The electrical resistivity for CeCu3−xMnxV4O12 (x = 0, 1, 2 and 3) system is determined by BoltzTraP code57 from 0 to 800 K temperature range and displayed in Fig. 8. The thermal velocity of electrons raise with rising temperature, leading to more collisions among free electrons and causing an increase in resistance, as shown in the graph for electrical resistivity. Electrical resistivity for CeCu3V4O12 is 1.88 Ω cm, for CeCu2MnV2O12 is 2.12 Ω cm, CeCuMn2V2O12 is 2.44 Ω cm and for CeCu3Mn4O12 is 2.83 Ω cm at room temperature. The resistivity of CeCu3−xMnxV4O12 (x = 0, 1, 2 and 3) are consistent with the experiment and with previous results.23–26 Although the resistivity of CeCu3V4O12 is smaller and increases with Mn concentration. Similarly the resistivity of the CaCu3Mn4O12, BiCu3Mn4O12 and LaCu3Mn4O12 is also increases with Ti,54 and with Fe doping.55,56


image file: d3ra00263b-f8.tif
Fig. 8 Electrical resistivity of the perovskites CeCu3−xMnxV4O12 (x = 0, 1, 2 and 3).

Magnetic properties

Ground state magnetic energies are estimated for various magnetic configurations, including non-magnetic (NM), ferromagnetic (FM), and different types of anti-ferromagnetic (AFM).58,59 This allows one to determine the stability of magnetic phase of CeCu3−xMnxV4O12 (x = 0, 1, 2, and 3) compounds. Fig. 9 depicts the energy of the magnetic ground state as a function of volume for these configurations. Fig. 9 shows CeCu3V4O12 and CeCu3−xMnxV4O12 (x = 1, 2, and 3) have reduced ground state energies due to their respective NM ordering and AFM nature, respectively. The findings regarding their magnetic properties are consistent with previous experimental and published data. Nevertheless, Mn doping causes a shift from the NM to the AFM phase24–26 in the host CeCu3V4O12 compound.23 Table 3 displays the estimated magnetic moments of the elements constituting these perovskites. Table 3 clearly shows that the magnetic moments of a copper atom are 0.285 and 0.180 and 0.167μB; magnetic moments of Mn atom are 4.073, 4.175 and 4.274μB; for V atom are 0.052, 1.434, 1.347 and 1.254μB respectively in CeCu3−xMnxV4O12 (x = 0, 1, 2 and 3) compounds. The magnetic moment of Mn and V are reliable with the other (4.27 and 1.25μB)26 observed results for CeCu3Mn4O12 which make the existing outcomes coherent and reasonable compare to others compounds. The magnetic moments of the Mn atom increases due to increase in its concentration and increases in the lattice constants of the system60 and with the presence of the high Mn ion, same with the case in RCu3−xMnxMn4O12 (x = 0,1,2; R = Pr and Nd).31
image file: d3ra00263b-f9.tif
Fig. 9 Optimized ground state magnetic energy versus volume of the perovskites CeCu3−xMnxV44O12 (x = 0, 1, 2 and 3).
Table 3 Magnetic moments for the CeCu3−xMnxV4O12 (B = 0, 1, 2 and 3)
Parameters CeCu3V4O12 CeCu2MnV4O12 CeCuMn2V4O12 CeMn3V4O12
Cu (μB) 0.285 0.180 0.167
Mn (μB) 4.073 4.175 4.274
V (μB) 0.052 1.432 1.347 1.254


BoltzTraP code57 is employed to find out the magnetic susceptibility and derivative of the magnetic susceptibility of CeCu3−xMnxV4O12 (x = 0, 1, 2, and 3) compounds. Magnetic susceptibilities calculated using the Curie–Weiss law61 are depicted in Fig. 10.
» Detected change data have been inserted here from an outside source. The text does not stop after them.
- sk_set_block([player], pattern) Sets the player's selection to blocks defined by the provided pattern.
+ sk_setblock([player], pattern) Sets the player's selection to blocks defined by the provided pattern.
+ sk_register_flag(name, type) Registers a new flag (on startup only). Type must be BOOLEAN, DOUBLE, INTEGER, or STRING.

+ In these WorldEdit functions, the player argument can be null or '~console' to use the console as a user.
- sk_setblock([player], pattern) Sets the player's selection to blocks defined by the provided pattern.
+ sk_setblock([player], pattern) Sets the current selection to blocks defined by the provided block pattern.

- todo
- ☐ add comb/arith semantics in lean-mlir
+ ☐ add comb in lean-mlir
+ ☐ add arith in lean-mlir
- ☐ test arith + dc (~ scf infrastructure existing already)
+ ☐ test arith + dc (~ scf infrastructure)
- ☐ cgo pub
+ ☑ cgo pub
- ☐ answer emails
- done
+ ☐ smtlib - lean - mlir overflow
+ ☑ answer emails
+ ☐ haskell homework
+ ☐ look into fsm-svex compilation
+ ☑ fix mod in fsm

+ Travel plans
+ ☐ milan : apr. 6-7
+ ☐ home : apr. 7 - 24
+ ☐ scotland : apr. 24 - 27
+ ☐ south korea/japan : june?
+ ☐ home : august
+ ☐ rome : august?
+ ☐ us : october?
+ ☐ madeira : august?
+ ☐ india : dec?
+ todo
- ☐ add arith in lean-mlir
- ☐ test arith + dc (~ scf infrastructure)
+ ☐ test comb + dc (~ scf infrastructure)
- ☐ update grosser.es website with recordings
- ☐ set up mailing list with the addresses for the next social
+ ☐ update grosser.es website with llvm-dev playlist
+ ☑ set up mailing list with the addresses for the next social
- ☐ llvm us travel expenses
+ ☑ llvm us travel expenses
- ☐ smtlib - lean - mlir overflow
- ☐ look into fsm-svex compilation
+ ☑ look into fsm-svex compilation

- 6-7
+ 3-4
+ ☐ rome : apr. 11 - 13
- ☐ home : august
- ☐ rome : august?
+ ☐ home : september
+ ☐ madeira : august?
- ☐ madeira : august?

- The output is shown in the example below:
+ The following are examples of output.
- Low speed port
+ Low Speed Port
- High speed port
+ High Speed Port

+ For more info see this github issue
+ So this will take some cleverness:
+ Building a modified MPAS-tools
image file: d3ra00263b-f10.tif
Fig. 10 Magnetic susceptibility of the perovskites CeCu3−xMnxV44O12 (x = 0, 1, 2 and 3).

The decreasing magnetic susceptibility with increasing temperature of CeCu3V4O12 indicates its NM nature. In contrast, the growing and subsequently decreasing magnetic susceptibility of CeCu2MnV4O12, CeCuMn2V4O12, CeCu3Mn4O12 indicates their AFM nature (as seen in the image). These compounds' magnetic susceptibility curves are incredibly comparable to the experimentally reported results for CeCu3Mn4O12.25,26 To determine the critical temperature (TN) the (dχ/dT) is considered for the CaCu3−xMnxV4O12 (x = 1, 2 and 3) system shown in Fig. 11. The anomalies for CaCu3−xMnxV4O12 (x = 1, 2 and 3) system can be seen from Fig. 11 and Table 3. It is obvious that the abnormality happens at 13, 18 and 10 K correspondingly for CaCu3−xMnxV4O12 (x = 1, 2 and 3). This work is reasonable and logical because the calculated TN of CeCu3Mn4O12 agrees well with the previously reported values (11.7 and 8 K).24–26 These compounds are essential for memory and spintronics because of their anti-ferromagnetic character, as demonstrated by the magnetic energy optimization and magnetic susceptibilities.62 Aside from their practical uses, the absence of magnetic moments in these materials renders them unnoticeable to magnetic probes and insensible to instability in the magnetic field.63 These materials' anti-ferromagnetic moments would affect their neighbors in spite of how closely the elements are arranged in the device. Still, they would also produce zero stray fields and eradicate the unintended magnetic crosstalk between neighboring devices.64 Furthermore, the exchange between the dissimilar states of anti-ferromagnetic tends to be numerous times faster than ferromagnetic, making them very promising in increasing ultrafast and ultrahigh-density spy circuits.65


image file: d3ra00263b-f11.tif
Fig. 11 The differential of magnetic susceptibility with respect to temperature in perovskite structures CeCu3−xMnxV4O12 (x = 0, 1, 2 and 3).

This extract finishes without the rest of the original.